Mientras los regantes exigen “milagros” a un río exhausto, el Gobierno aplica parches a un sistema hídrico ineficiente

En marzo de 2026, la tensión por el reparto del agua en San Juan volvió a escalar. El Gobierno provincial confirmó un nuevo recorte en el pronóstico oficial: el volumen disponible para la temporada rondará los 600 hectómetros cúbicos (hm³). Es un número muy por debajo de los 700 hm³ anunciados en diciembre y lejos de los 950 hm³ que se habían estimado en octubre de 2025.

La menor cantidad de agua que trae el río San Juan —en febrero llegó a bajar a apenas 20 metros cúbicos por segundo— obligó a las autoridades a cambiar el esquema de reparto. Y eso impacta de lleno en la planificación de los productores.

El malestar en las Juntas de Riego es generalizado. Los productores —sobre todo del sector vitivinícola— reclaman que se cumpla la promesa de los 700 hm³ anunciados a fines del año pasado. Sostienen que en los embalses todavía hay agua suficiente para compensar lo que hoy no aporta el río.

En diálogo con La Mecha, Nicolás Yanzón, Consejero de Hidráulica regante explicó que la preocupación de los productores tiene que ver con una falta de anticipación del Gobierno respecto al calendario hídrico. Explicó que hubo tres pronósticos distintos sobre el agua del río y ajustes tardíos. Esto se traduce en días adicionales de corte de agua que los productores no tenían previstos en su planificación agrícola.

El sistema de diques —Los Caracoles, Punta Negra y Ullum— está en niveles críticos. En el caso de Ullum, el agua ya se ubica por debajo de la cota considerada segura. En términos simples: el sistema arrastra un saldo negativo de 19,2 hm³.

Abrir más las compuertas para cumplir con la demanda agrícola implicaría un riesgo estructural para las presas y, además, enturbiaría el agua, complicando su potabilización para el consumo humano en la planta de OSSE.

Hasta ahora, la respuesta oficial frente a la escasez ha sido extender los días de corte en la red de canales. Para este ciclo se calculan cerca de 180 jornadas sin agua, cuando en un principio se hablaba de 158. Son medidas que alivian el momento, pero no resuelven el problema de fondo.
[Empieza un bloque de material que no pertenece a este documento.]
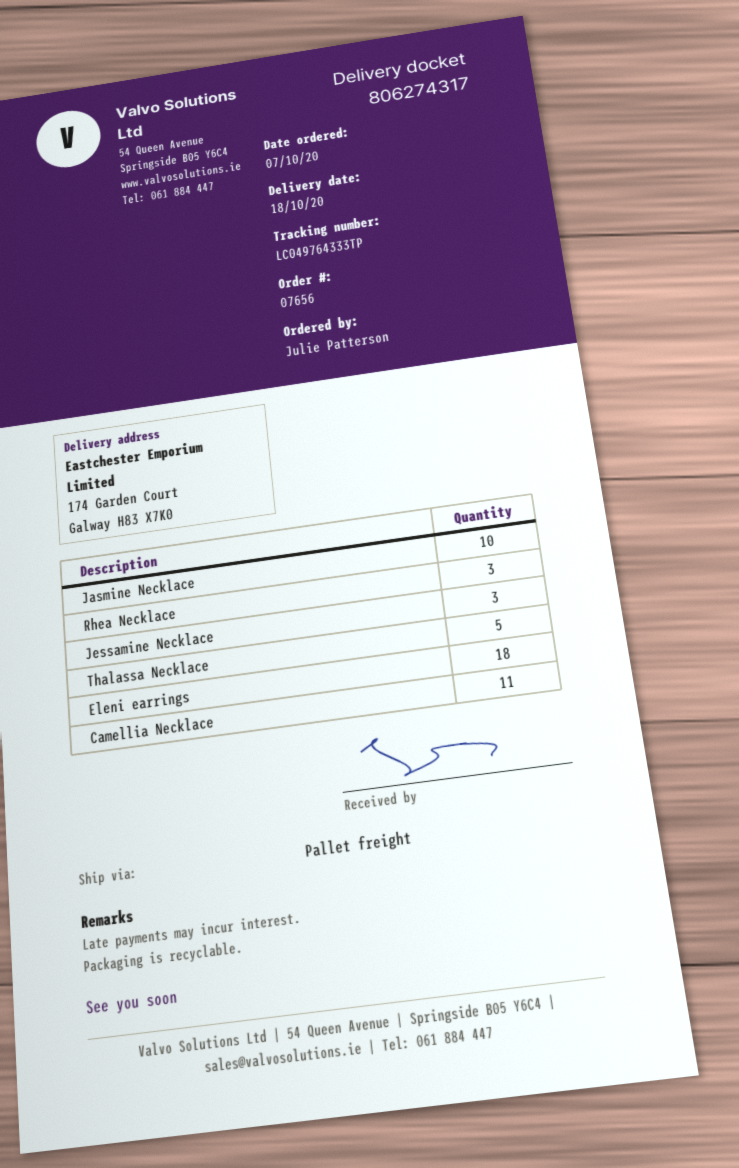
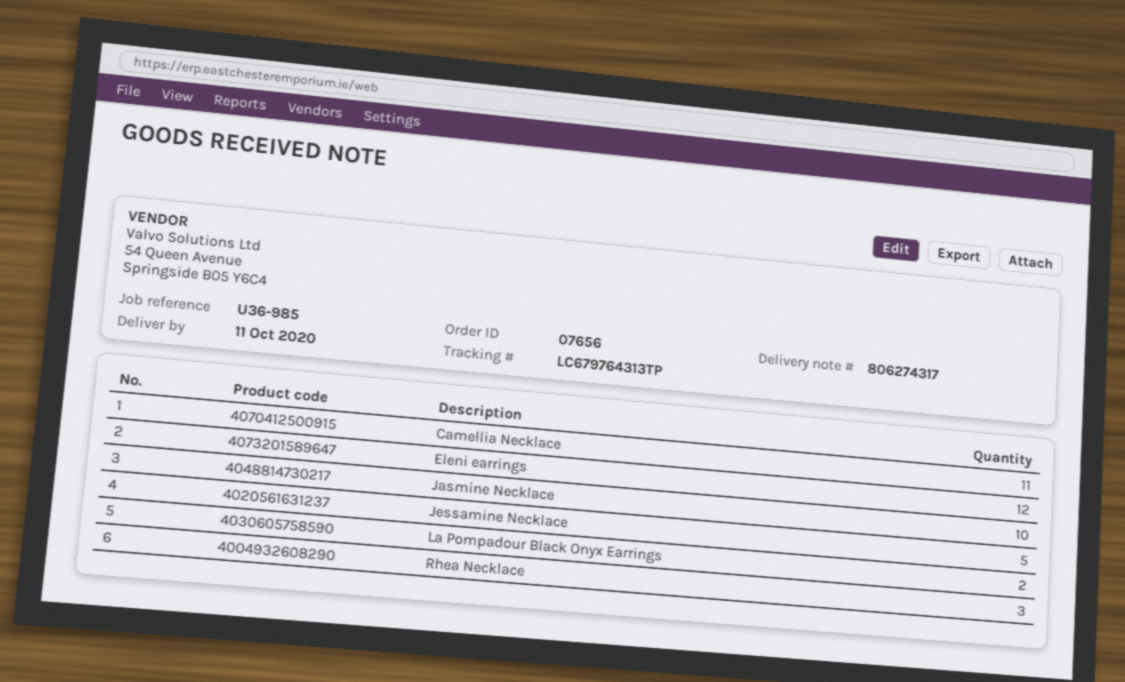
delivery date: 2020-10-18 -> 2020-10-11
tracking number: LC049764333TP -> LC679764313TP
Jessamine Necklace: 3 -> 5
Thalassa Necklace: 5 -> none
Eleni earrings: 18 -> 12
La Pompadour Black Onyx Earrings: none -> 2

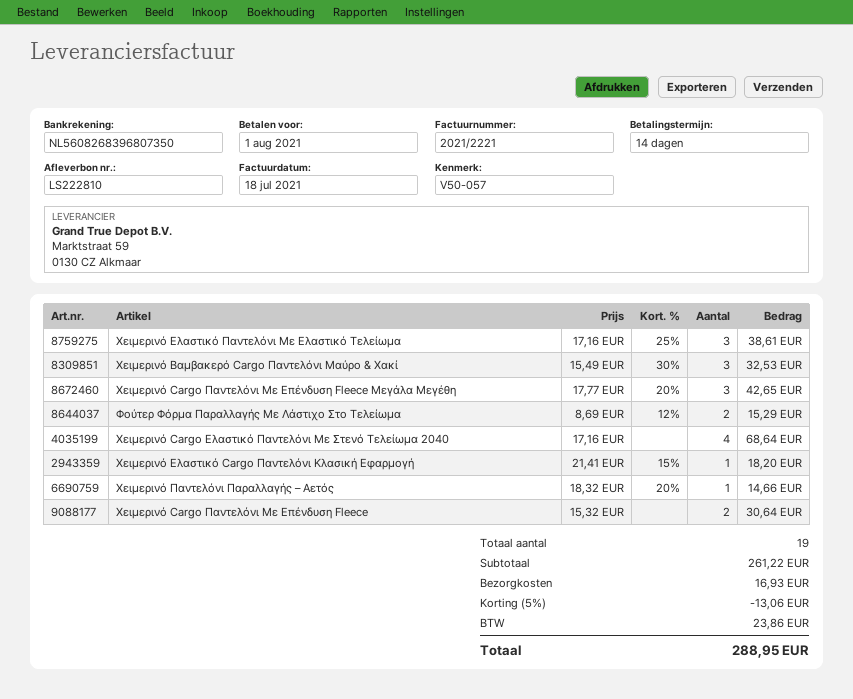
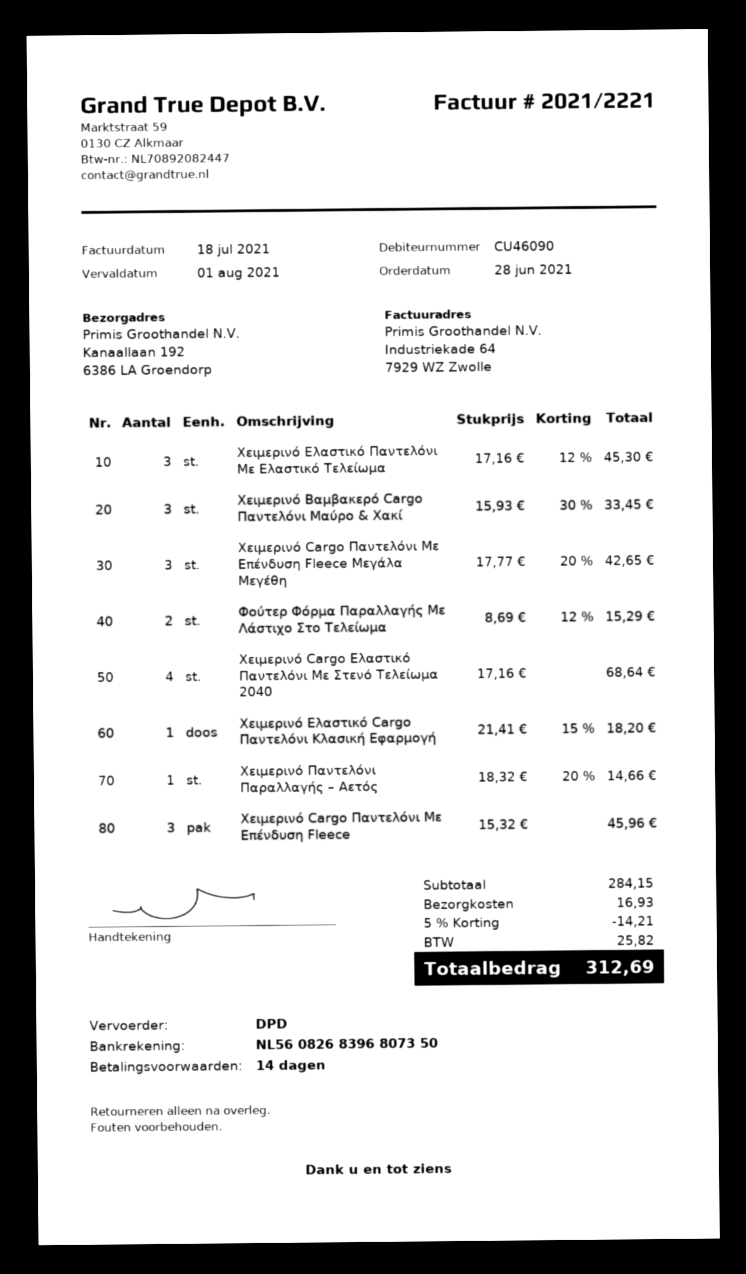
Χειμερινό Ελαστικό Παντελόνι Με Ελαστικό Τελείωμα: 3 x 17.16 - 25% = 38.61 -> 3 x 17.16 - 12% = 45.30
Χειμερινό Βαμβακερό Cargo Παντελόνι Μαύρο & Χακί: 3 x 15.49 - 30% = 32.53 -> 3 x 15.93 - 30% = 33.45
Χειμερινό Cargo Παντελόνι Με Επένδυση Fleece: 2 x 15.32 = 30.64 -> 3 x 15.32 = 45.96
subtotal: 261.22 -> 284.15
discount: 5% = 13.06 -> 5% = 14.21
tax: 23.86 -> 25.82
total: 288.95 -> 312.69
Un artículo que quedó viejo

Según especialistas, la raíz del conflicto es la legislación. La misma prohíbe aplicar criterios distintos según el tipo de cultivo o la necesidad real de cada finca. En la práctica, obliga al Estado a repartir la misma cantidad de agua a todas las tierras que tienen derecho de riego, sin hacer diferencias.

Según el Centro de Investigación, Desarrollo e Innovación para la Gestión Integral del Agua en el Árido (CIGIAA) —que integran el INTA, el INA-CRAS, la UNSJ y el propio Gobierno provincial—, de cada 100 litros que salen del embalse hacia los canales de riego, menos de 20 llegan a ser aprovechados por los cultivos.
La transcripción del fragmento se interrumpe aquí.